We share with OMB staff considerable skepticism that the head of one operating agency can achieve effective coordination of all of our development assistance programs and influence other US Government actions affecting the economies of developing nations. The history of failures by AID Administrators to do just this led Zablocki and the late Senator Humphrey to press for IDCA.3

[Page 665]

We agree with Peter that IDCA has been an awkward bureaucratic layer in most respects and it overly insulated development aid from foreign policy. But we believe the coordinator must have a policy, rather than just an operating agency, position in the government if he is to get Treasury, Agriculture, and the State Department bureaucracy to respond to his views.

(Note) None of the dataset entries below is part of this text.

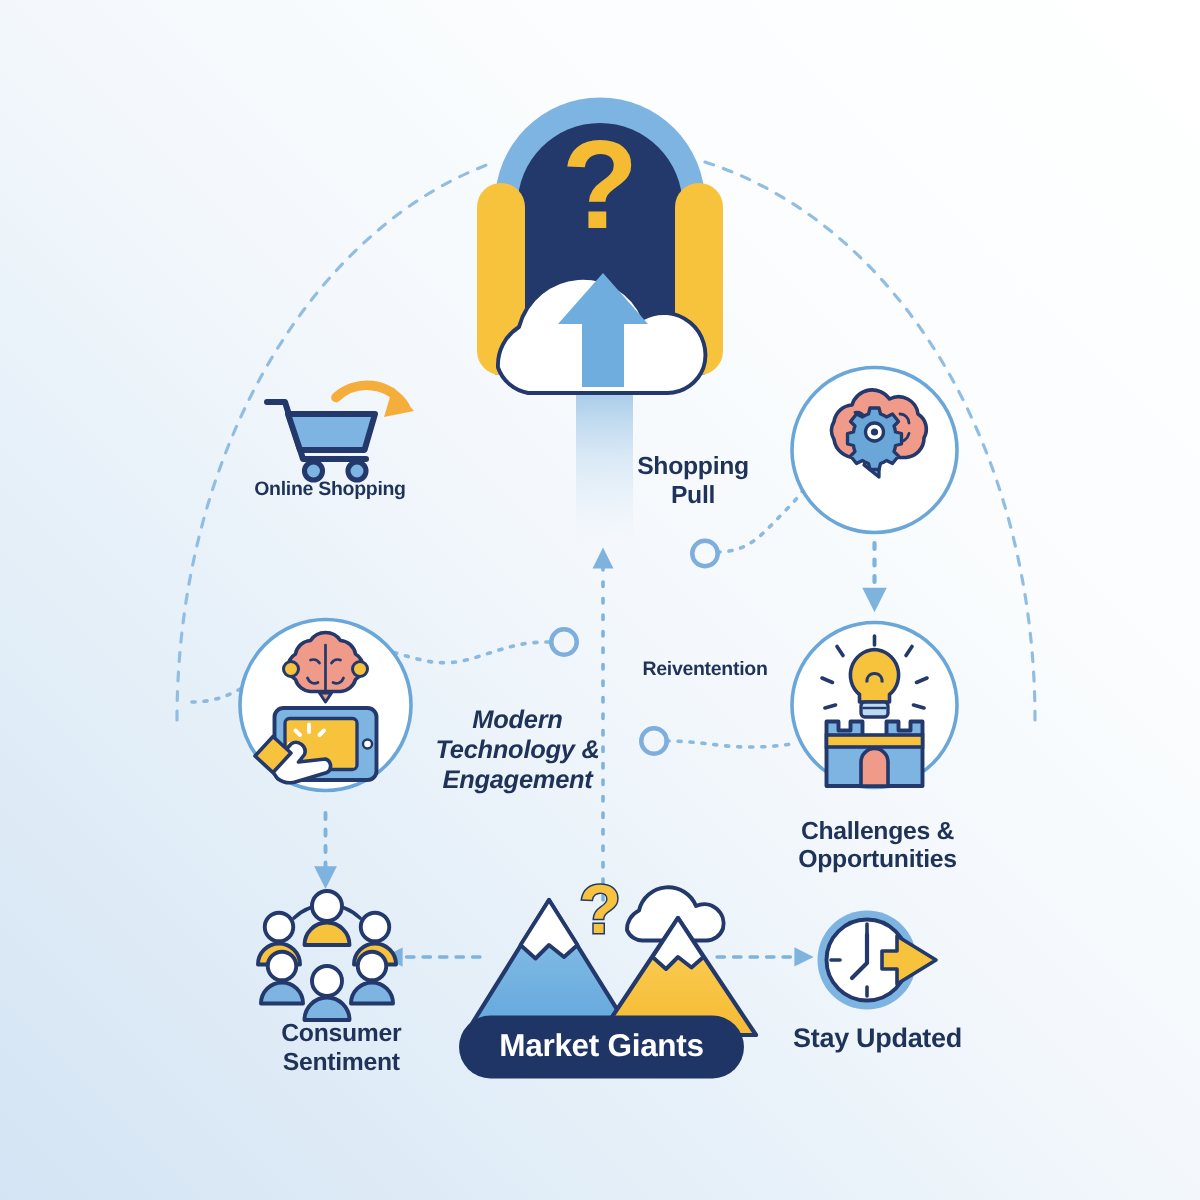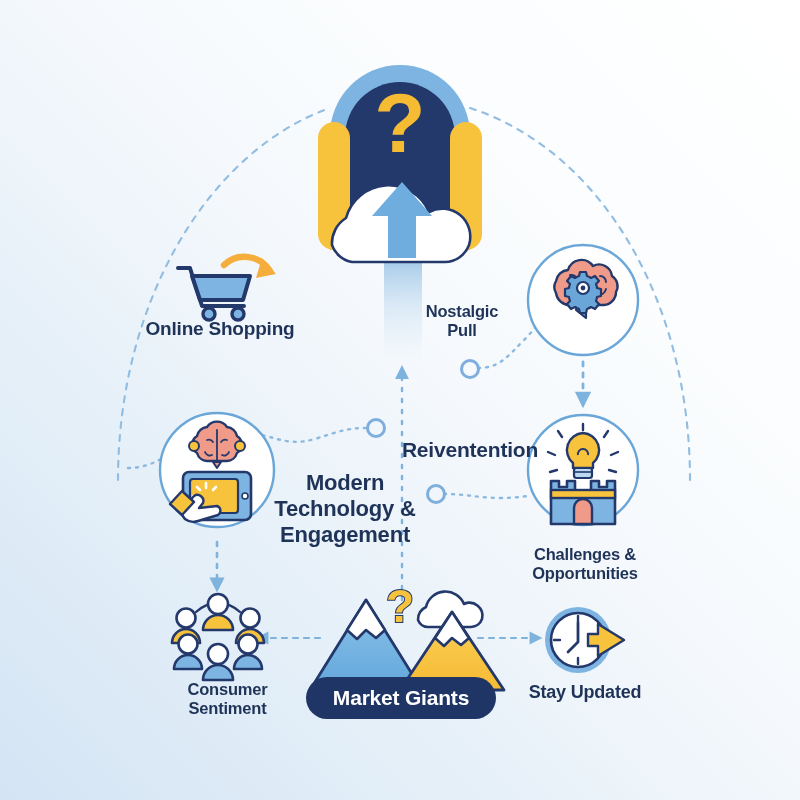"Nostalgic" div.lbl { text: Nostalgic -> Shopping }
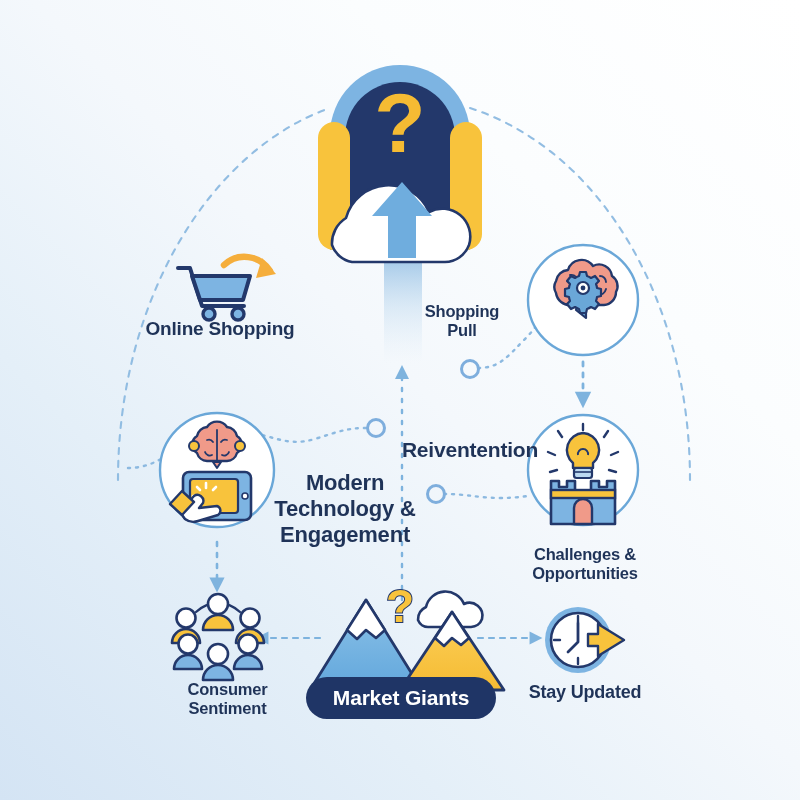"Online Shopping" #lbl-online-shopping { font-size: 19px -> 13px }
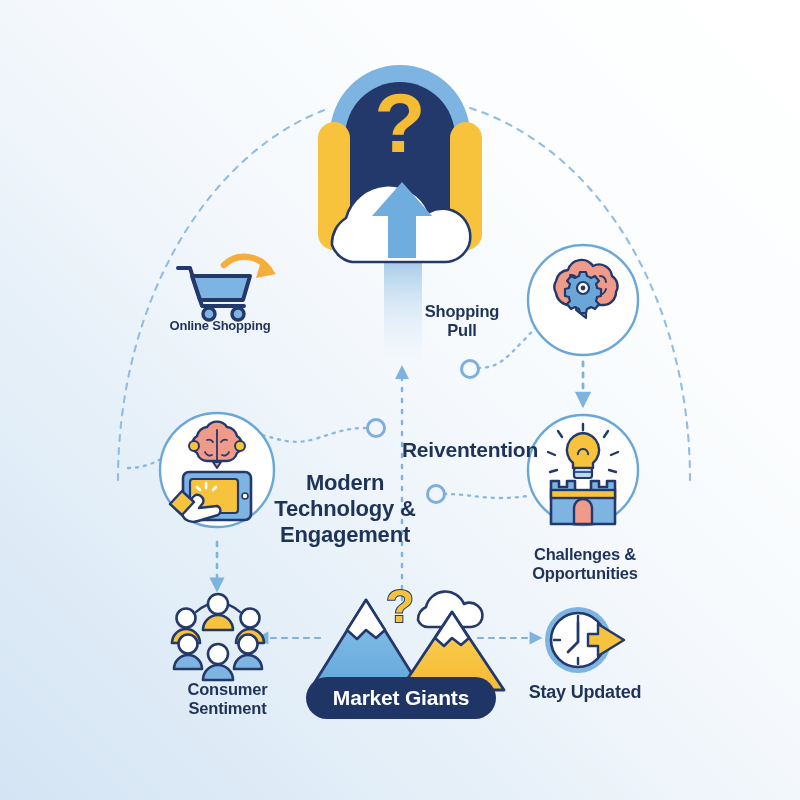"Reiventention" #lbl-reinvention { font-size: 21px -> 13px }
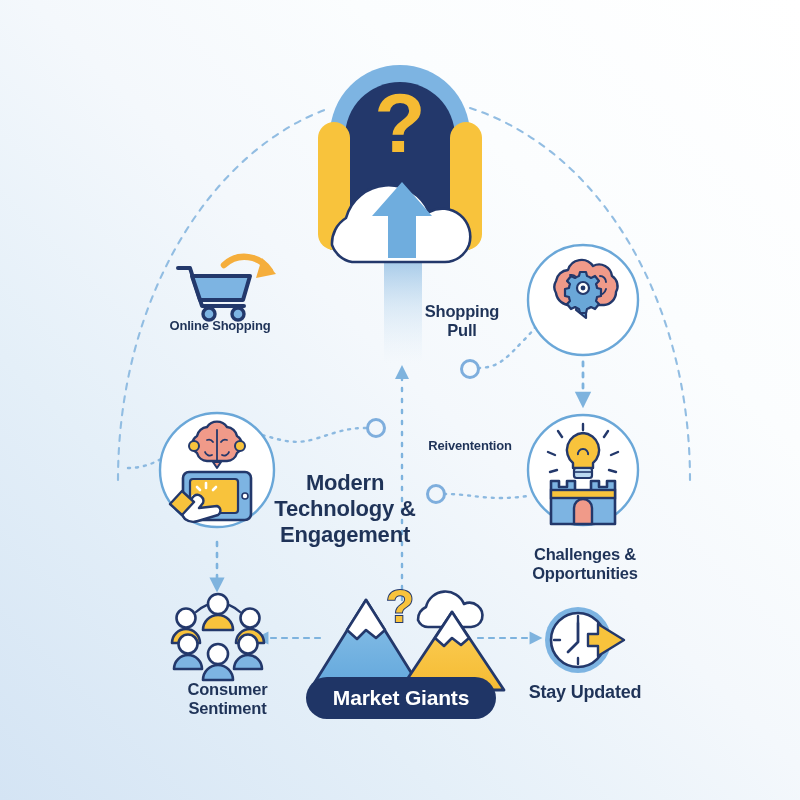"Modern" #lbl-modern-tech { font-size: 22px -> 17px; font-style: none -> italic }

When these considerations are coupled with the determination to integrate economic development with other aspects of our foreign policy under the direction of the Secretary of State, the organizational conclusion seems to be either (1) retain a shell of IDCA and its legal authorities but put it in State and appoint McPherson as Director while he continues to serve, concurrently, as Administrator of AID; or (2) abolish IDCA but give its authorities to a new Under Secretary of State for Development and appoint McPherson to this position while he continues to serve as Administrator of AID.4

We will explore these ideas with OMB and with McPherson’s and Buckley’s people before anyone gets out on a limb in talking with Senate or House members. If it seems necessary, we will ask you to weigh in.5

  1. Source: Reagan Library, Executive Secretariat, NSC Subject File, [Security Assistance] Foreign Aid, (May 1981–August 1981). No classification marking. Sent for information. A copy was sent to Bailey. A stamped notation reads: “RVA has seen.” Lenz initialed the top right-hand corner of the memorandum.
  2. Attached but not printed.
  3. Humphrey proposed the establishment of a single foreign aid agency charged with administering bilateral and multilateral aid. Ultimately, Carter issued Executive Order 12163 on September 29, 1979, establishing IDCA. For the text of the executive order, see Public Papers: Carter, 1979, Book II, pp. 1792–1800.
  4. Allen wrote and underlined “unlikely” in the right-hand margin next to this point.
  5. Allen wrote “Ok” and “(1) Seems best” in the bottom margin of the memorandum. In a June 15 memorandum to Stockman, McPherson, and Friedersdorf, Allen wrote that he supported McPherson’s approach of “seeking through consultations to design a compromise between Percy and Zablocki on the IDCA amendment. From my perspective, our objectives should be to (1) assure integration of development aid into foreign policy-making under the Secretary of State, (2) eliminate unnecessary bureaucracy, but (3) retain legal authority and organizational capacity for effective coordination of multilateral with bilateral development aid, and (4) preserve Zablocki’s support for the pending aid bill.” (Department of State, Executive Secretariat, S/S–I Records, The Executive Secretariat’s Special Caption Documents, Lot 92D630: Not For The System: Nov. 1982)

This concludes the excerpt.